At the turn of 2016, 35 states and the District of Columbia had adopted the learned intermediary doctrine in the pharmaceutical context, either through legislation or their highest court. See Centocor Inc. v. Hamilton, 372 S.W.3d 140, 158 n.17 (Tex. 2012); see also Br. of Amicus Curiae Pharm. Research & Mfrs. of Am. in Supp. of Pet. for Review, Centocor, Inc. v. Hamilton, No. 10-0223, at App'x A (Tex. May 20, 2010). The majority of the remaining states either applied the rule in the lower courts or remained silent on the issue, leaving federal courts to predict that the doctrine would be applied through an Erie analysis. See, e.g., Greaves v. Eli Lilly & Co., 503 F. Appx. 70, 71-72 (2d Cir. 2012).
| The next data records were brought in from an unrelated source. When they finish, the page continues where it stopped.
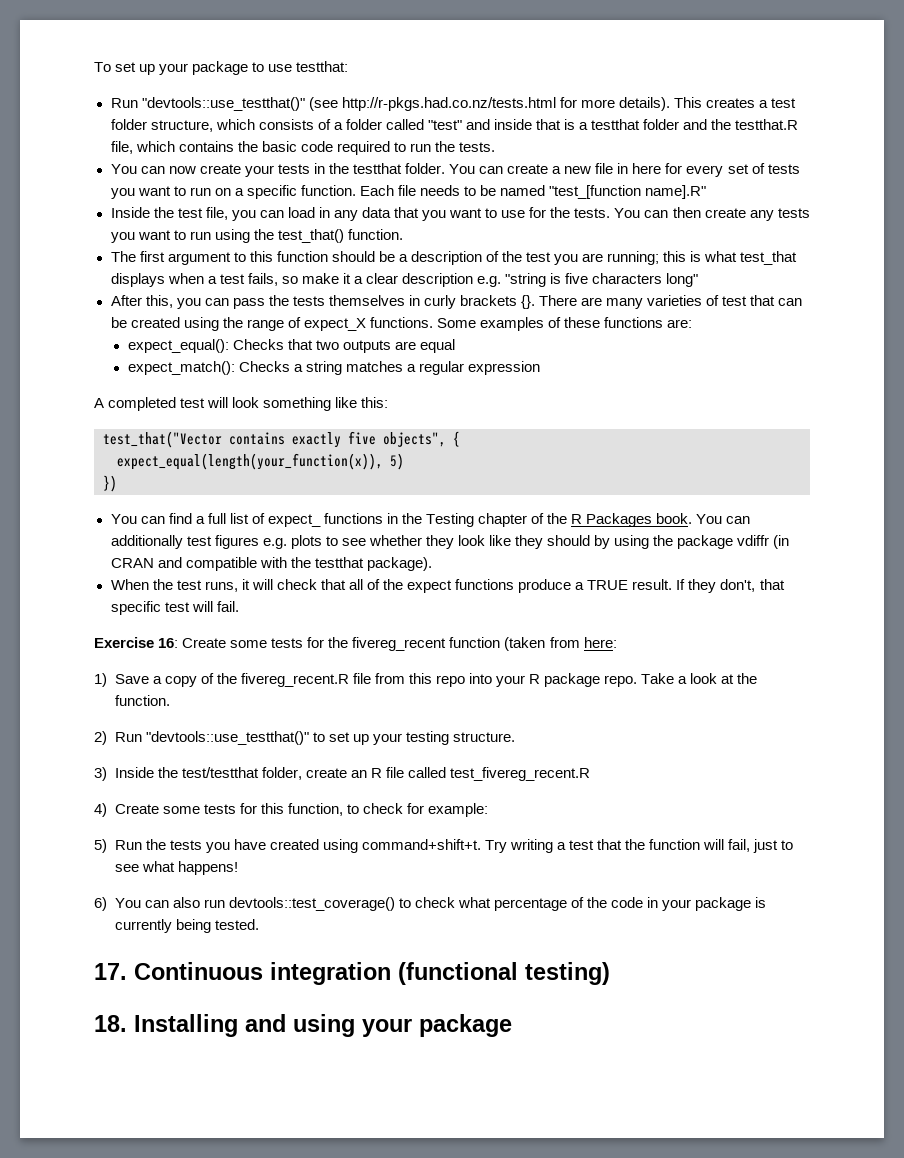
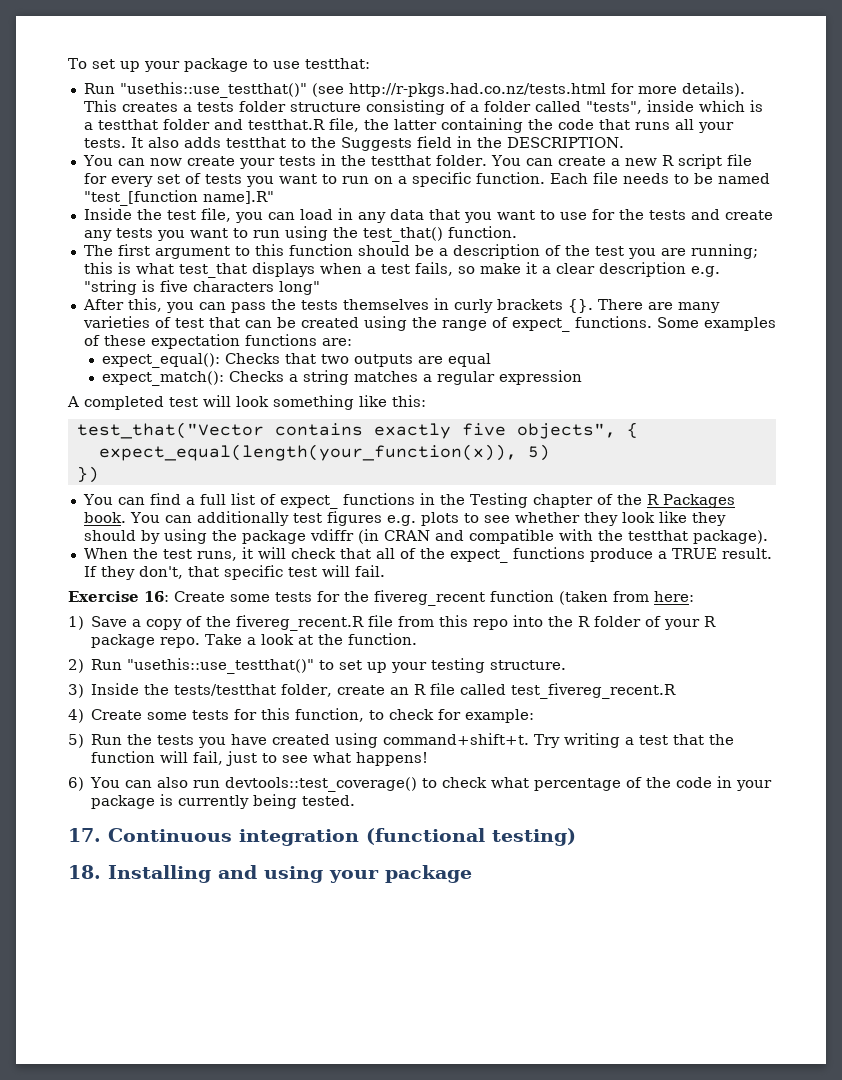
[141,97,305,111] "devtools::use_testthat()" -> [119,82,307,98] "usethis::use_testthat()"
[770,98,796,108] [110,119,562,132] test folder structure, which consists of a folder called "test" and inside that -> [196,100,745,115] tests folder structure consisting of a folder called "tests", inside which
[711,119,732,130] the -> (243, 124) none
[135,141,496,155] which contains the basic code required to run the tests. -> [363,118,734,133] [83,136,624,151] the latter containing the code that runs all your tests. It also adds testthat to the Suggests field in the DESCRIPTION.
[595,163,662,174] file in here -> [661,154,752,169] R script file
[574,207,701,218] tests. You can then -> [648,209,720,220] tests and
[303,318,366,331] expect_X -> [511,318,570,332] expect_
(601, 322) none -> [150,334,240,349] expectation
[407,580,453,593] expect -> [449,549,508,563] expect_
(493, 678) none -> [548,616,662,627] the R folder of
[145,731,309,745] "devtools::use_testthat()" -> [127,658,315,674] "usethis::use_testthat()"
[181,767,259,778] test/testthat -> [174,684,277,696] tests/testthat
Only two states ' Arizona and West Virginia ' rejected the learned intermediary doctrine outright: West Virginia in a 2007 ruling by the state's highest court and Arizona in a surprising 2015 intermediate appellate decision. The past few months, however, have brought developments in both of those states that suggest the learned intermediary doctrine will be uniformly adopted across the country.
In the States
Cases nationwide are expanding the application of the doctrine to proximate cause as well. In the context of “warning causation,” the learned intermediary doctrine provides a key additional defense to companies by hinging their liability on the prescribing decision of the plaintiff's doctor.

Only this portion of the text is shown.